• **EXERCISE**: Copy each line below holding "necessary".

(Detected change data)
= = =

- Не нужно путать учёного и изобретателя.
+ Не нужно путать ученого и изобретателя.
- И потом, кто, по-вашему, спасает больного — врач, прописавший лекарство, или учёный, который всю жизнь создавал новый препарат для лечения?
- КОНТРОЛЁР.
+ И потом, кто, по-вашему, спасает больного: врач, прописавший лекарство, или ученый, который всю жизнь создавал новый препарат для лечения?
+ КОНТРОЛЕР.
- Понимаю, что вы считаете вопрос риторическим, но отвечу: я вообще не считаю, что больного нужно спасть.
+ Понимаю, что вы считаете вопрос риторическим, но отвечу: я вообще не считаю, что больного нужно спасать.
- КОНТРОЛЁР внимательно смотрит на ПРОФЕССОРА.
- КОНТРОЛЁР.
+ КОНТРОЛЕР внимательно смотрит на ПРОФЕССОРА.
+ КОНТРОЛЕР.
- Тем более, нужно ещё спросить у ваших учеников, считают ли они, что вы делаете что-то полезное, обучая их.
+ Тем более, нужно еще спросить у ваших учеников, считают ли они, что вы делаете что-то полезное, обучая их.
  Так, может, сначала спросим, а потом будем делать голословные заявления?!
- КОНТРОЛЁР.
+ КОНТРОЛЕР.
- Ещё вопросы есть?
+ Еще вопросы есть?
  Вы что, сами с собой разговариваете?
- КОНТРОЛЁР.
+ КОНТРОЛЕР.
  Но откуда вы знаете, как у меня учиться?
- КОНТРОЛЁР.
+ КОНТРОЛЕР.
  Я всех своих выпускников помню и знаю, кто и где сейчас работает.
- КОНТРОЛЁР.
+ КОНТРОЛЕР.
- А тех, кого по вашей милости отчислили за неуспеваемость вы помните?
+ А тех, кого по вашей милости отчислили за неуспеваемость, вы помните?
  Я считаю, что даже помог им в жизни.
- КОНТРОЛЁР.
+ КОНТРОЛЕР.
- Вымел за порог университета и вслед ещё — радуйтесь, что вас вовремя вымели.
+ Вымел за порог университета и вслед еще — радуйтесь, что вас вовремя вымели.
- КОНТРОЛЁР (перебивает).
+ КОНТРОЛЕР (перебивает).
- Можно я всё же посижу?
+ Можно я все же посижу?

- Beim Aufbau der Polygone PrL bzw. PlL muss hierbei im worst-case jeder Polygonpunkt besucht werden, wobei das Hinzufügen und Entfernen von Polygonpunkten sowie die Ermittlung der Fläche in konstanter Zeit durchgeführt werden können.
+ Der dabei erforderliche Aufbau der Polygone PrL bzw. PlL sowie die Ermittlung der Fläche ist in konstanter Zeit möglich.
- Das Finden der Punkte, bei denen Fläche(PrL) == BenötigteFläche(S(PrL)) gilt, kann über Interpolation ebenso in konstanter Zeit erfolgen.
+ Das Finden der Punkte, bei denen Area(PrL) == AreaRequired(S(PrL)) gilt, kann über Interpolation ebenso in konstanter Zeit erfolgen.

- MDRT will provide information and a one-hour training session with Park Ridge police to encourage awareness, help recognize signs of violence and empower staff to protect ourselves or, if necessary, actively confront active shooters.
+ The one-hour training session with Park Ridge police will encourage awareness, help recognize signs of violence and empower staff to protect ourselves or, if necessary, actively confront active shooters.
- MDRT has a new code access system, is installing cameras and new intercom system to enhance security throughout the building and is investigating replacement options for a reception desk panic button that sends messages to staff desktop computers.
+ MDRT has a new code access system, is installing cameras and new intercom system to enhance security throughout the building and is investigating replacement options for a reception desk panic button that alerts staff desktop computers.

= = =

• **THE ANSWER**:
- MDRT will provide information and a one-hour training session with Park Ridge police to encourage awareness, help recognize signs of violence and empower staff to protect ourselves or, if necessary, actively confront active shooters.
+ The one-hour training session with Park Ridge police will encourage awareness, help recognize signs of violence and empower staff to protect ourselves or, if necessary, actively confront active shooters.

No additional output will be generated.